● **Work task**:
Having located the line with "(491, 623) none", repeat it and all remaining lines of the records exactly. Pictures do not belong in the answer.

● **Extracted records**:
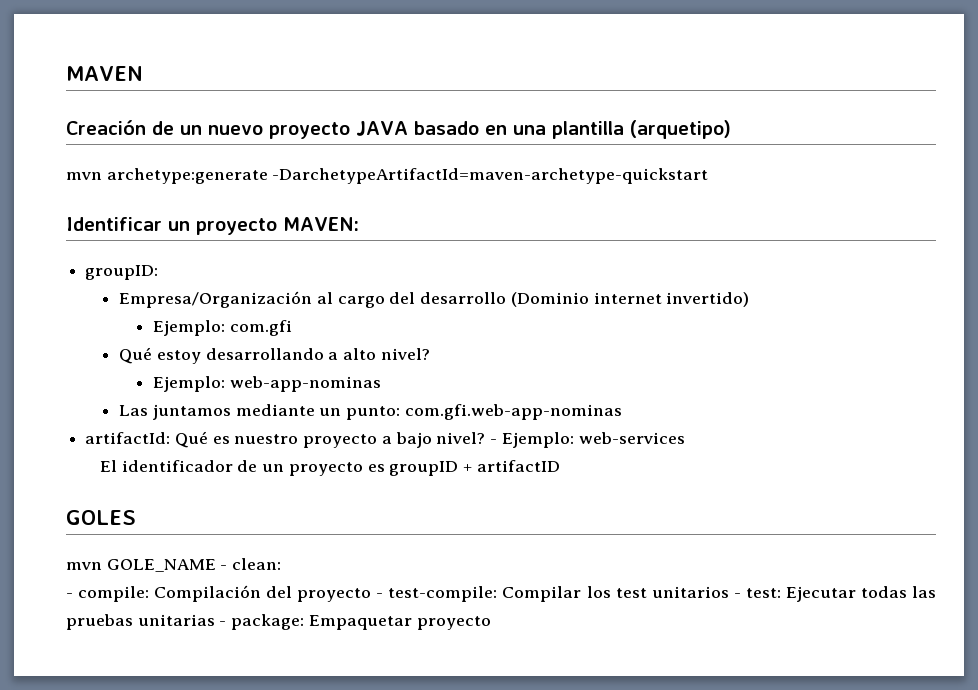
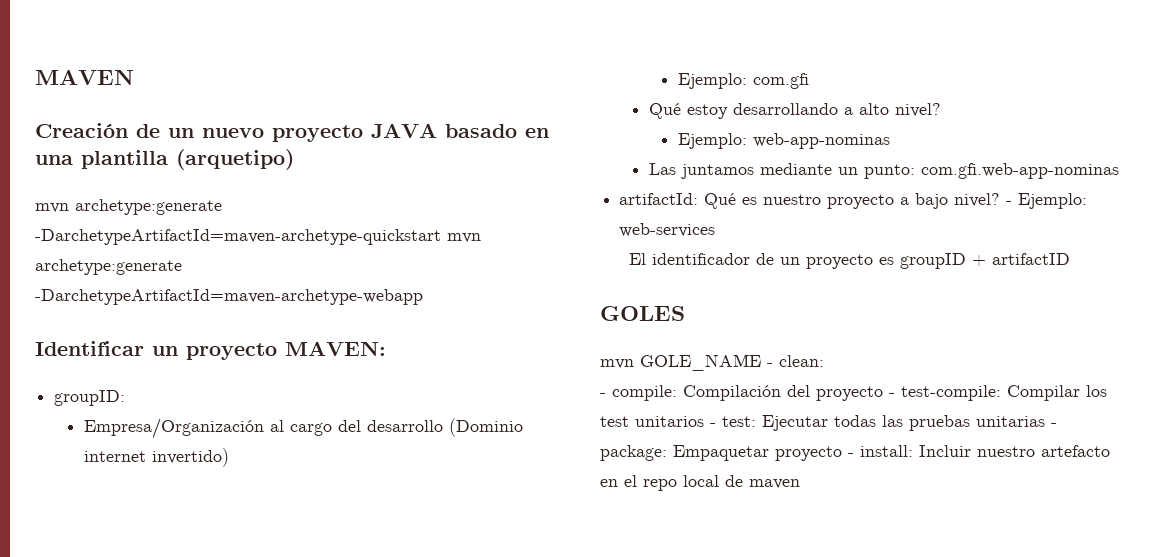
(709, 176) none -> [447,233,481,243] [35,259,182,275] [35,289,423,305] mvn archetype:generate -DarchetypeArtifactId=maven-archetype-webapp
(491, 623) none -> [848,445,1110,457] [600,475,800,491] - install: Incluir nuestro artefacto en el repo local de maven

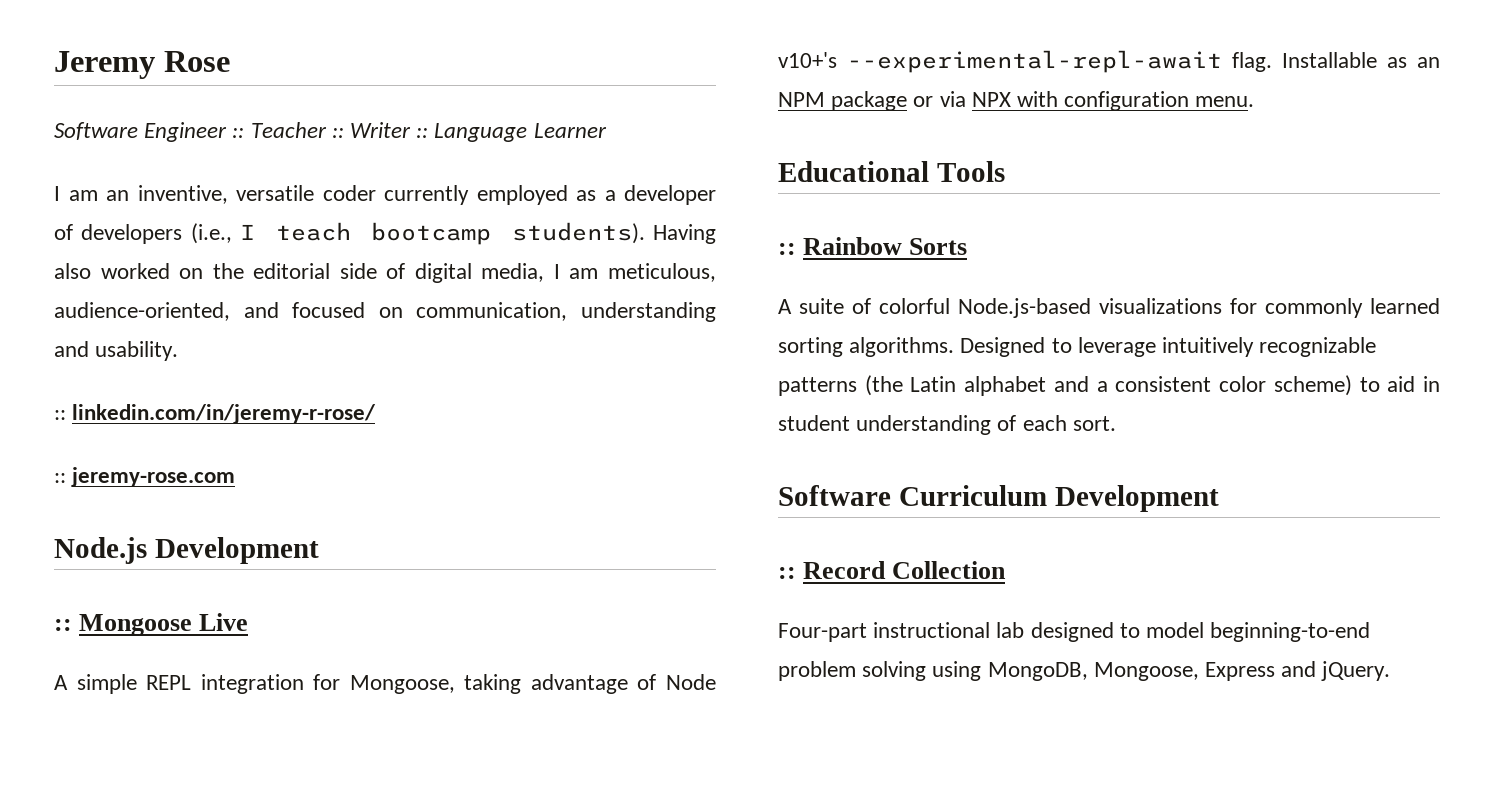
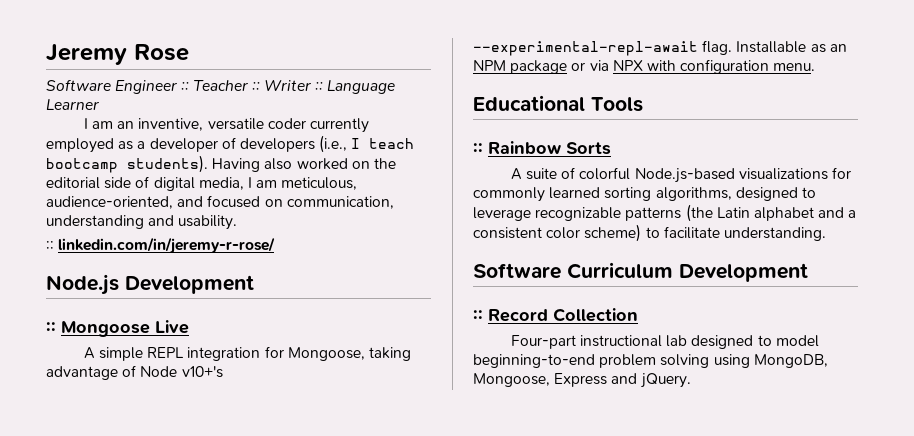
[54,467,236,487] // :: jeremy-rose.com -> (276, 245) none
[849,337,1046,357] algorithms. Designed -> [655,187,798,201] algorithms, designed
[1162,337,1255,357] intuitively -> (531, 214) none
[1387,376,1440,392] [778,415,1116,435] aid in student understanding of each sort. -> [663,226,826,241] facilitate understanding.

● **Reply**:
(491, 623) none -> [848,445,1110,457] [600,475,800,491] - install: Incluir nuestro artefacto en el repo local de maven

[54,467,236,487] // :: jeremy-rose.com -> (276, 245) none
[849,337,1046,357] algorithms. Designed -> [655,187,798,201] algorithms, designed
[1162,337,1255,357] intuitively -> (531, 214) none
[1387,376,1440,392] [778,415,1116,435] aid in student understanding of each sort. -> [663,226,826,241] facilitate understanding.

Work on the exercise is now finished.